Voor Hof Den Bosch was in geschil op welk tijdstip er een rechtsgeldige volmacht tot stand is gekomen tussen de dga en de bv. De bv voerde aan dat zij als contractspartij bij de aankoop van de onroerende zaak in 2010 moet worden beschouwd. Dat zou tot gevolg hebben dat het gehele transactieresultaat ten laste van haar resultaat kan worden gebracht. Het moment waarop de bv als meester is aangewezen, is volgens de bv niet relevant, omdat de dga vanwege die aanwijzing geen contractspartij (meer) is bij de koopovereenkomst.
De inspecteur stelt zich op het standpunt dat het transactieresultaat niet ten laste van het resultaat van de bv kan worden gebracht. Volgens de inspecteur is de bv er niet in geslaagd aannemelijk te maken op welk moment de volmacht is verleend en wat de waarde van de onroerende zaak was op het tijdstip van de volmachtverlening. De inspecteur acht waarschijnlijk dat het verlies op het pand zich al had voorgedaan voordat de meester werd aangewezen. Het hof acht aannemelijk dat de bv niet eerder dan op 3 december 2013 de volmacht – en daarmee haar aanwijzing tot meester – onvoorwaardelijk heeft geaccepteerd. Op de balans van de bv is de onroerende zaak nooit geactiveerd. Ook is bij de toelichting op de cijfers geen melding gemaakt van een door de bv aangegane verplichting tot aankoop. Er bestaat geen schriftelijke bevestiging van de acceptatie van de volmacht door de bv aan de dga of aan de verkoper van de onroerende zaak. Mede van belang is dat het verschil tussen de aan- en verkoopprijs van de onroerende zaak door een andere bv is betaald aan de notaris. Het bedrag is verrekend in de onderlinge rekening-courant. Hieruit leidt het hof af dat de bv zelf niet de middelen had om de aankoop van de onroerende zaak te financieren.

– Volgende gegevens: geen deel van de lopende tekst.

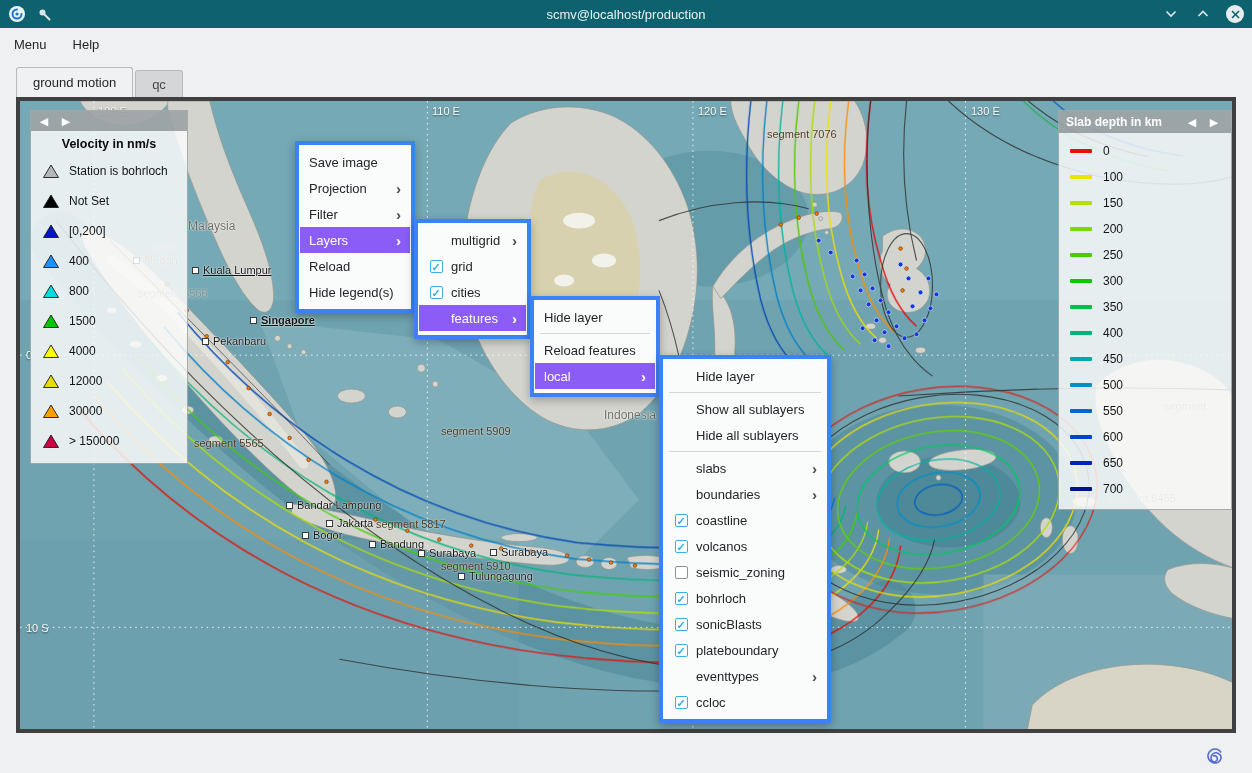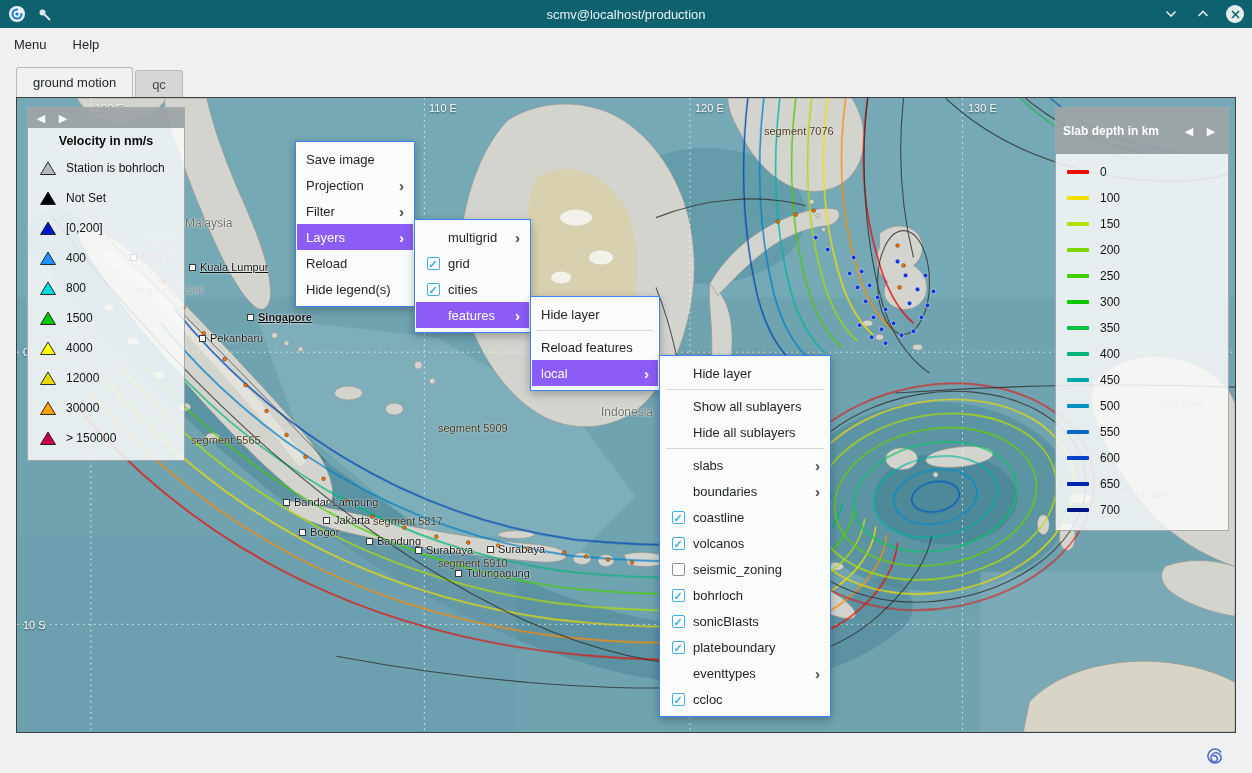"100 E" .map { border: 1px solid #404040 -> 4px solid #404040 }
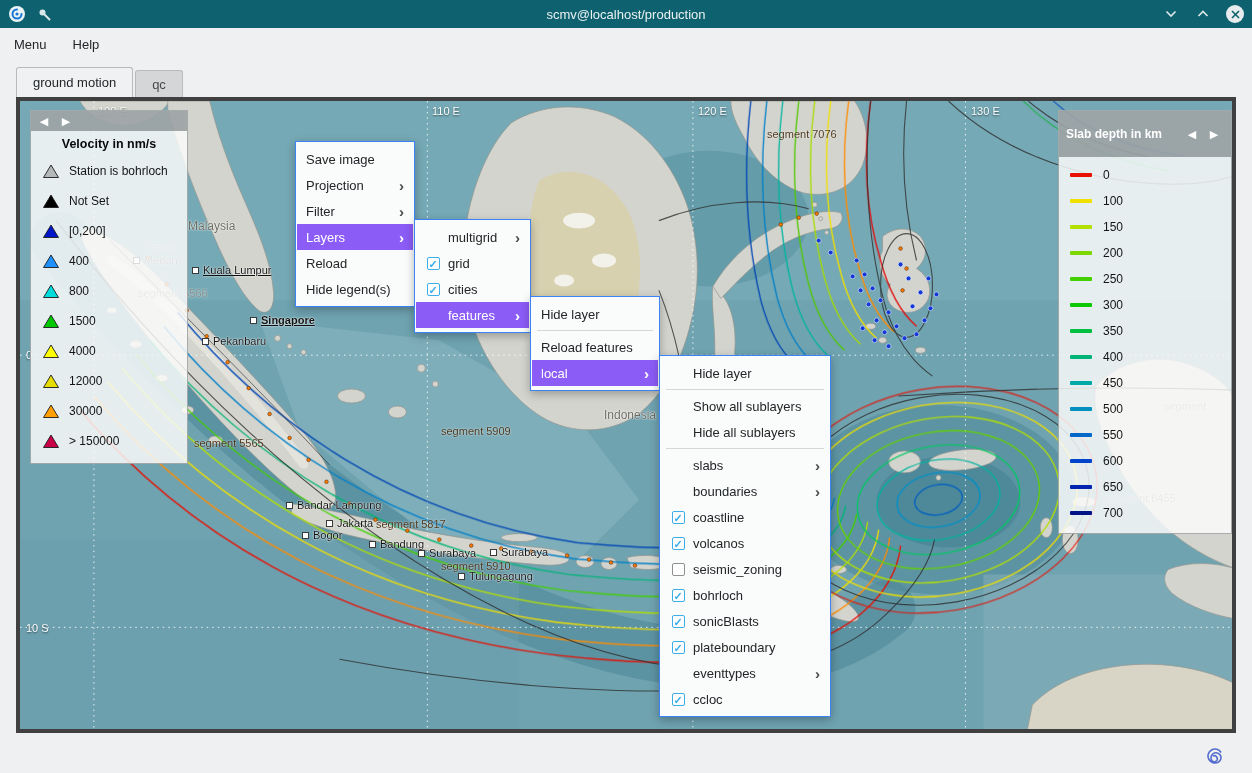"Slab depth in km" .lg-head.slab { padding: 12px 7px -> 0 7px }
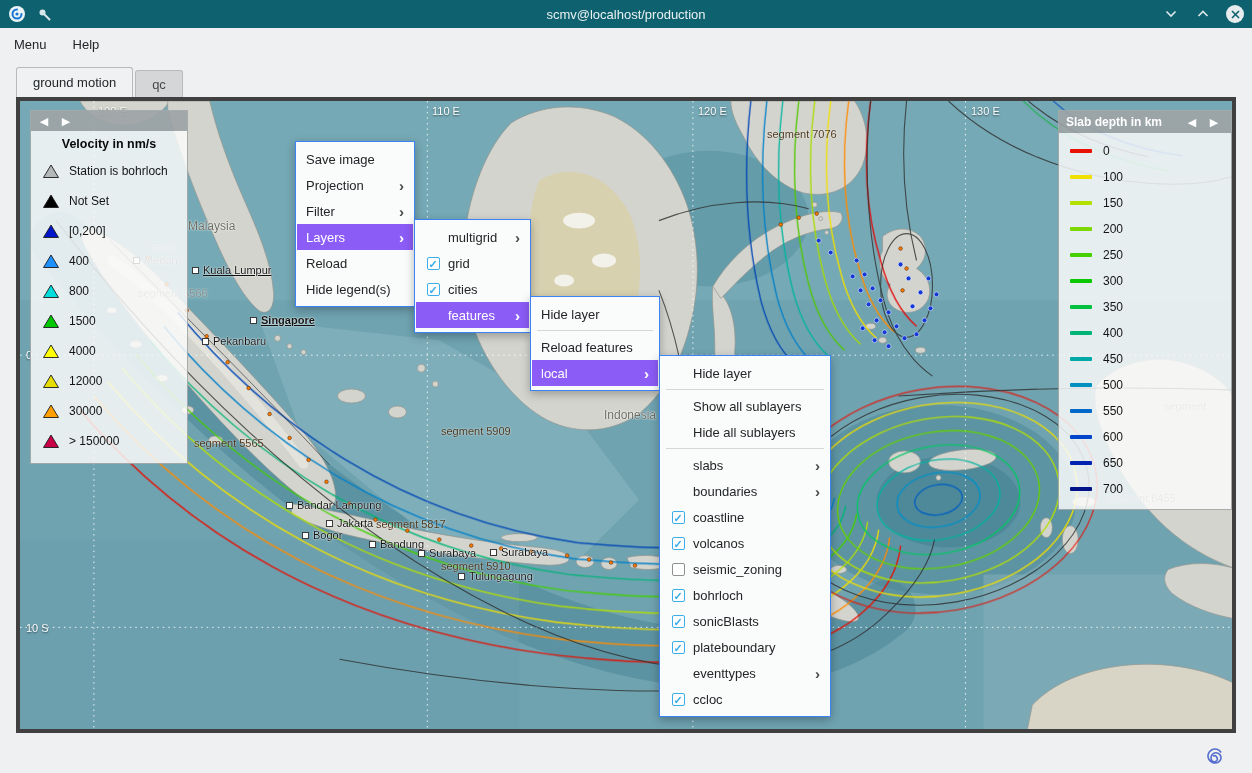"Save image" .menu { border: 1px solid #3b82f6 -> 4px solid #3b82f6 }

Uitgaande van acceptatie van de volmacht niet eerder dan op 3 december 2013 is de bv een voorzienbaar nadelige transactie aangegaan. Daarbij is niet van belang of de volmacht civielrechtelijk terugwerkt naar het tijdstip van ondertekening van de koopovereenkomst. Door aanvaarding van de volmacht op 3 december 2013 realiseert de bv een verlies van € 140.400. Door dit verlies vrijwillig en zonder enige vorm van tegenpresentatie over te nemen van de dga heeft de bv de dga als aandeelhouder bewust willen bevoordelen. De dga moet zich daarvan bewust zijn geweest. Het transactieresultaat komt niet ten laste van het resultaat van de bv.